Search form

Supreme Court: Age Discrimination in Employment Act Applies to All State, Local Government Employers

By Collin O’Connor Udell and Abraham N. Saiger
  • November 6, 2018

The Age Discrimination in Employment Act (ADEA) applies to state and local government employers, regardless of their size, the U.S. Supreme Court has ruled in a unanimous (8-0) seven-page decision. Mount Lemmon Fire District v.

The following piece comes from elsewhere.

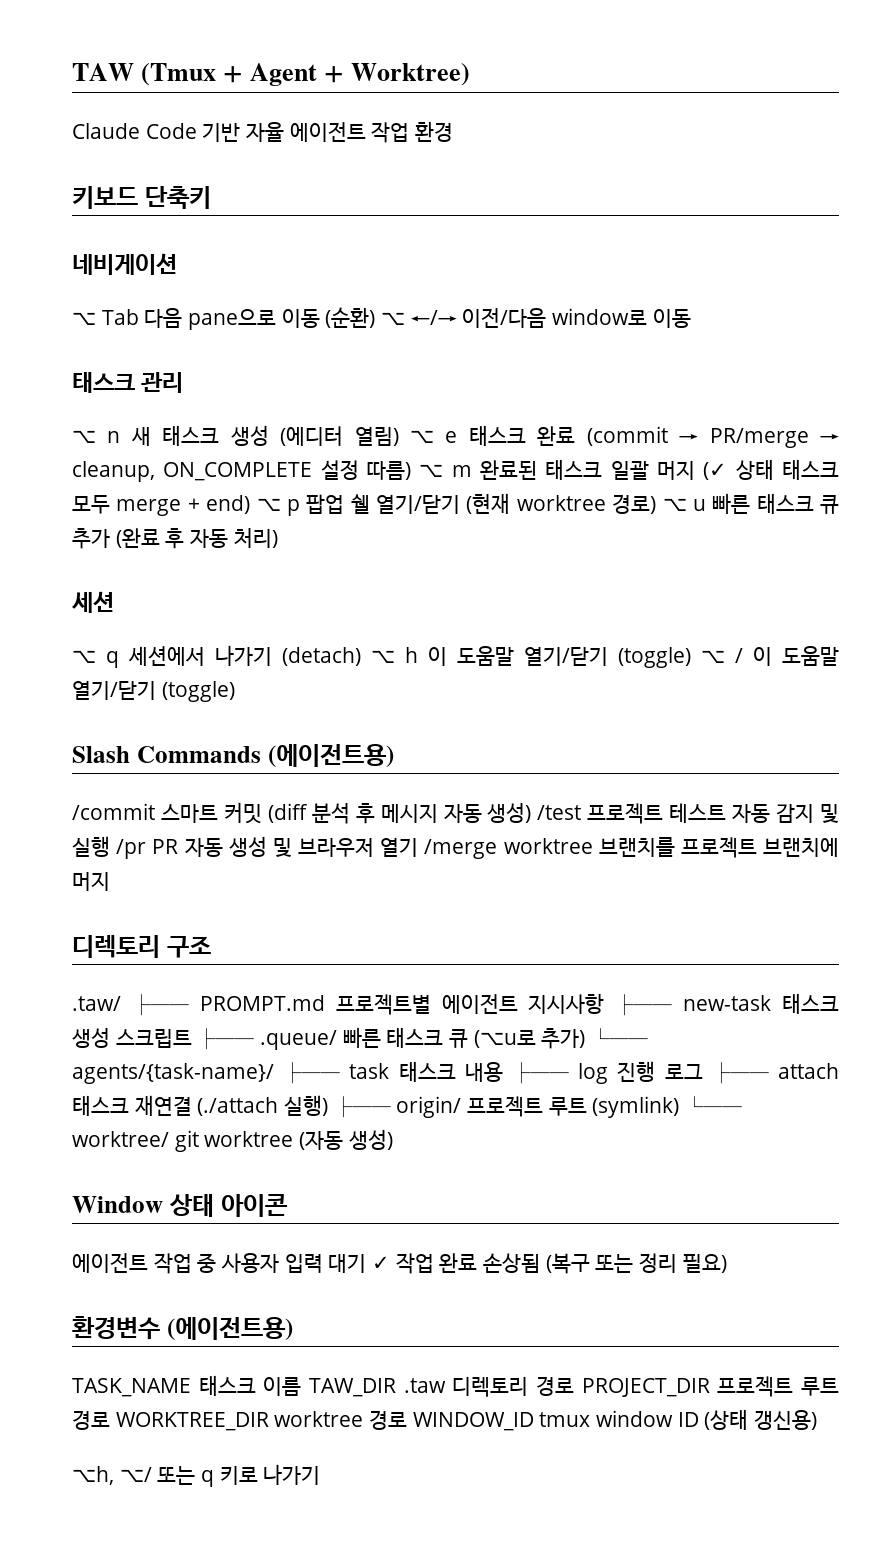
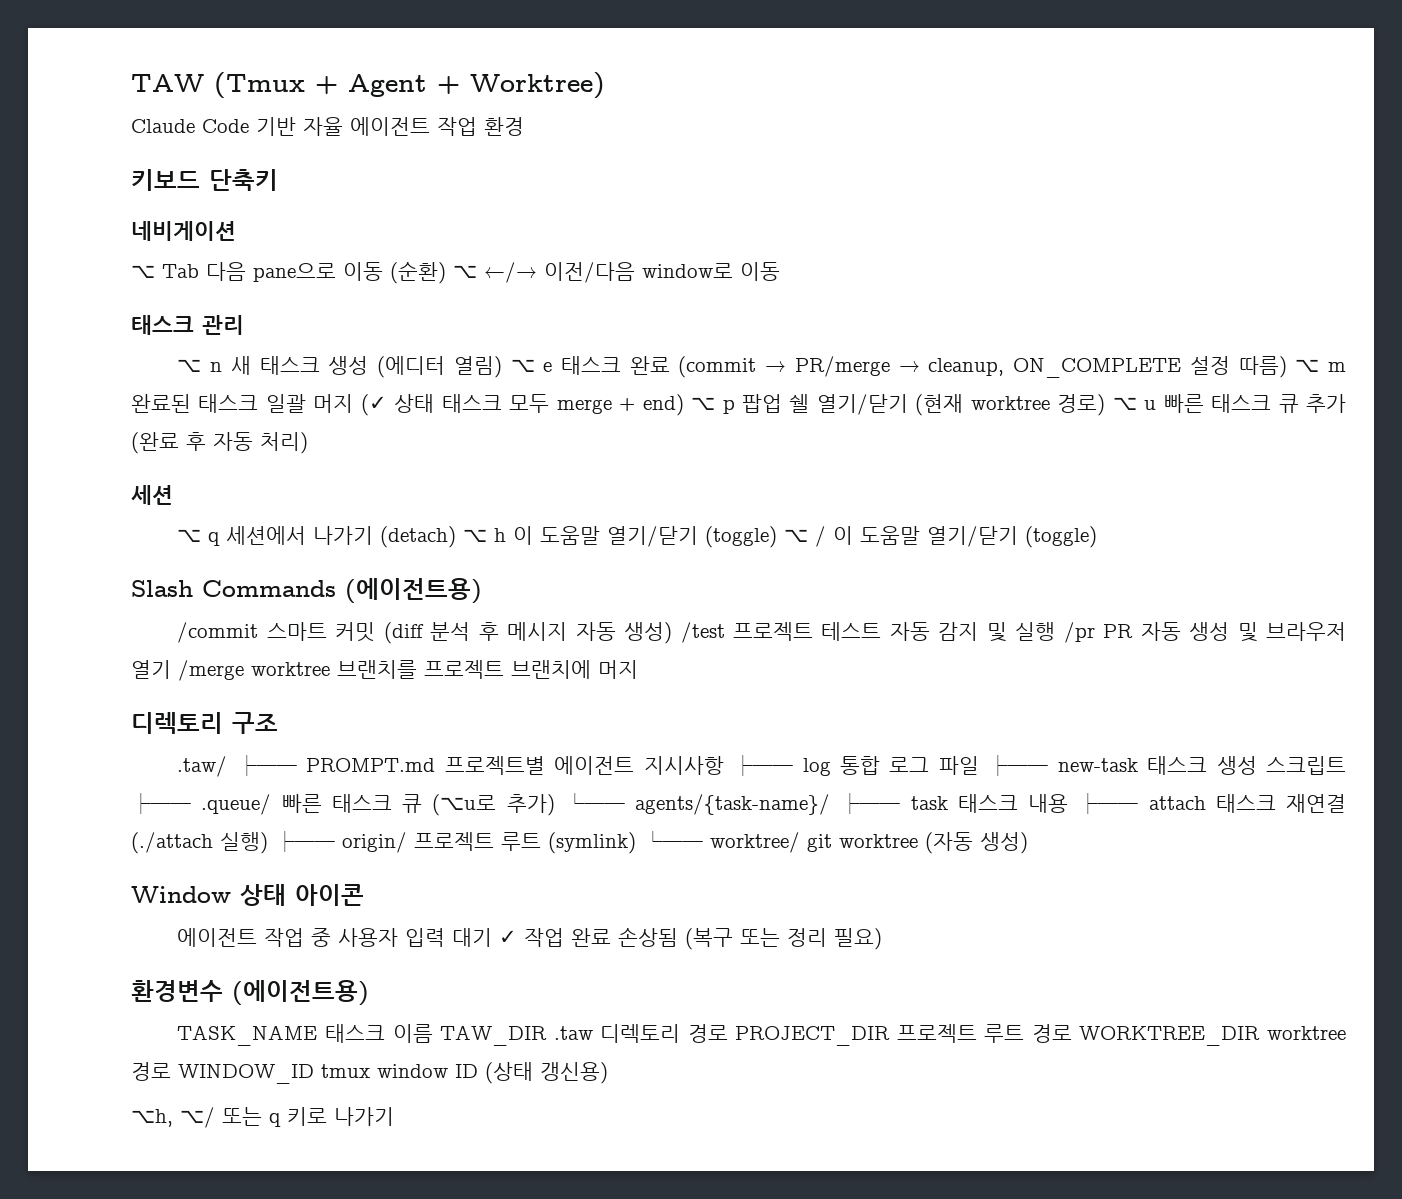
- .taw/ ├── PROMPT.md 프로젝트별 에이전트 지시사항 ├── new-task 태스크 생성 스크립트 ├── .queue/ 빠른 태스크 큐 (⌥u로 추가) └── agents/{task-name}/ ├── task 태스크 내용 ├── log 진행 로그 ├── attach 태스크 재연결 (./attach 실행) ├── origin/ 프로젝트 루트 (symlink) └── worktree/ git worktree (자동 생성)
+ .taw/ ├── PROMPT.md 프로젝트별 에이전트 지시사항 ├── log 통합 로그 파일 ├── new-task 태스크 생성 스크립트 ├── .queue/ 빠른 태스크 큐 (⌥u로 추가) └── agents/{task-name}/ ├── task 태스크 내용 ├── attach 태스크 재연결 (./attach 실행) ├── origin/ 프로젝트 루트 (symlink) └── worktree/ git worktree (자동 생성)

Guido, No. 17-587 (Nov. 6, 2018).

The Court’s ruling resolves a significant circuit split among the Sixth, Seventh, Eighth, and Tenth Circuits, on the one hand, and the Ninth Circuit, on the other.

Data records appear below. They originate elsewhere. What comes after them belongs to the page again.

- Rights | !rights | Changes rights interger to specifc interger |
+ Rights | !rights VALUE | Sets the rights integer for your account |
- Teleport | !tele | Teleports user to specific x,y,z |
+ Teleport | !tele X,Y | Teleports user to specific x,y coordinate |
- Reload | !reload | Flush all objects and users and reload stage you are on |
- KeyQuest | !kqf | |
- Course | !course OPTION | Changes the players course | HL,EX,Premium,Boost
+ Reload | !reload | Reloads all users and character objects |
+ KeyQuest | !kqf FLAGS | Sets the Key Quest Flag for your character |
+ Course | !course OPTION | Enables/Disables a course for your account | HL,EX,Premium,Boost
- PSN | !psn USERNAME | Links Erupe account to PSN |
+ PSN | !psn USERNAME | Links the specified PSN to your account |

The Court rejected an Arizona fire district’s argument that it could not be held liable for age discrimination under the ADEA because the Act applies only to state and private employers with at least 20 employees.

The ADEA defines “employer” as a person “engaged in an industry affecting commerce who has 20 or more employees .… The term also means (1) any agent of such a person, and (2) a State or political subdivision of a State.” 29 U.S.C. § 630(b).

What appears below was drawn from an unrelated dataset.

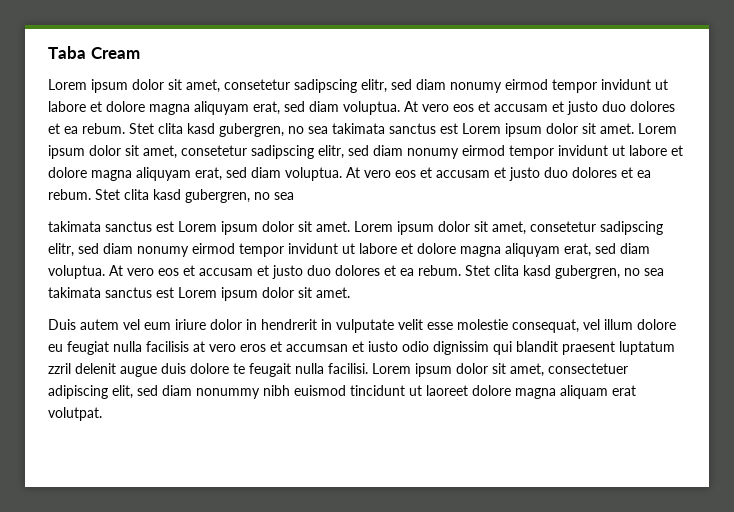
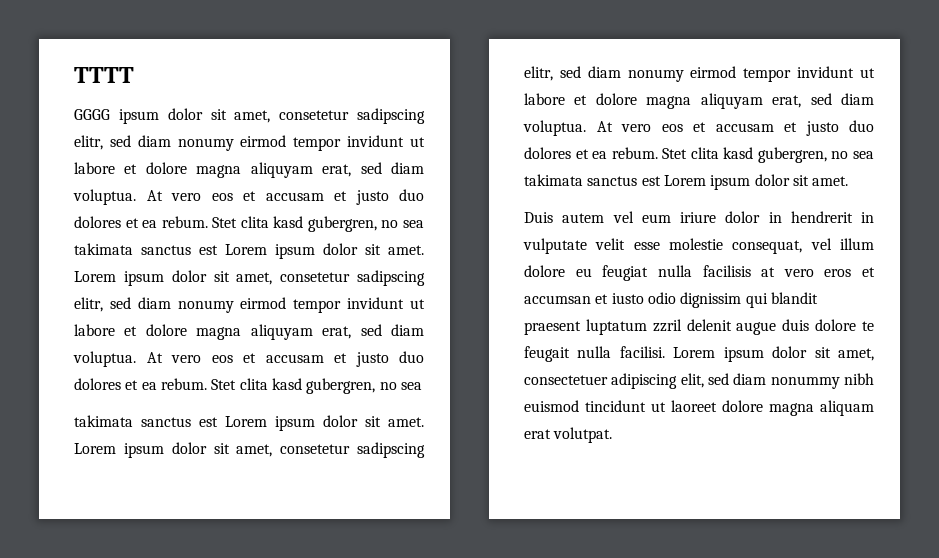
- Taba Cream
- Lorem ipsum dolor sit amet, consetetur sadipscing elitr, sed diam nonumy eirmod tempor invidunt ut labore et dolore magna aliquyam erat, sed diam voluptua.
+ TTTT
+ GGGG ipsum dolor sit amet, consetetur sadipscing elitr, sed diam nonumy eirmod tempor invidunt ut labore et dolore magna aliquyam erat, sed diam voluptua.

Affirming the U.S. Court of Appeals for the Ninth Circuit, the Court held that a natural reading of “also means” indicates a new category of employers that is not subject to the 20-employee threshold set forth in the first part of the definition. Based on this interpretation, the Court ruled that the ADEA applies to state and local employers, regardless of their size.

Justice Ruth Bader Ginsburg wrote the opinion for the Court, and Justice Brett Kavanaugh took no part in the consideration or decision of the case.

In light of this decision, small state and local government entities may need to reevaluate some of their employment practices. Jackson Lewis attorneys are available to assist with this process.

©2018 Jackson Lewis P.C. This material is provided for informational purposes only. It is not intended to constitute legal advice nor does it create a client-lawyer relationship between Jackson Lewis and any recipient. Recipients should consult with counsel before taking any actions based on the information contained within this material. This material may be considered attorney advertising in some jurisdictions. Prior results do not guarantee a similar outcome.

Reproduction of this material in whole or in part is prohibited without the express prior written consent of Jackson Lewis P.C., a law firm with more than 900 attorneys in major cities nationwide serving clients across a wide range of practices and industries. Having built its reputation on providing premier workplace law representation to management, the firm has grown to include leading practices in the areas of government relations, healthcare and sports law. For more information, visit www.jacksonlewis.com.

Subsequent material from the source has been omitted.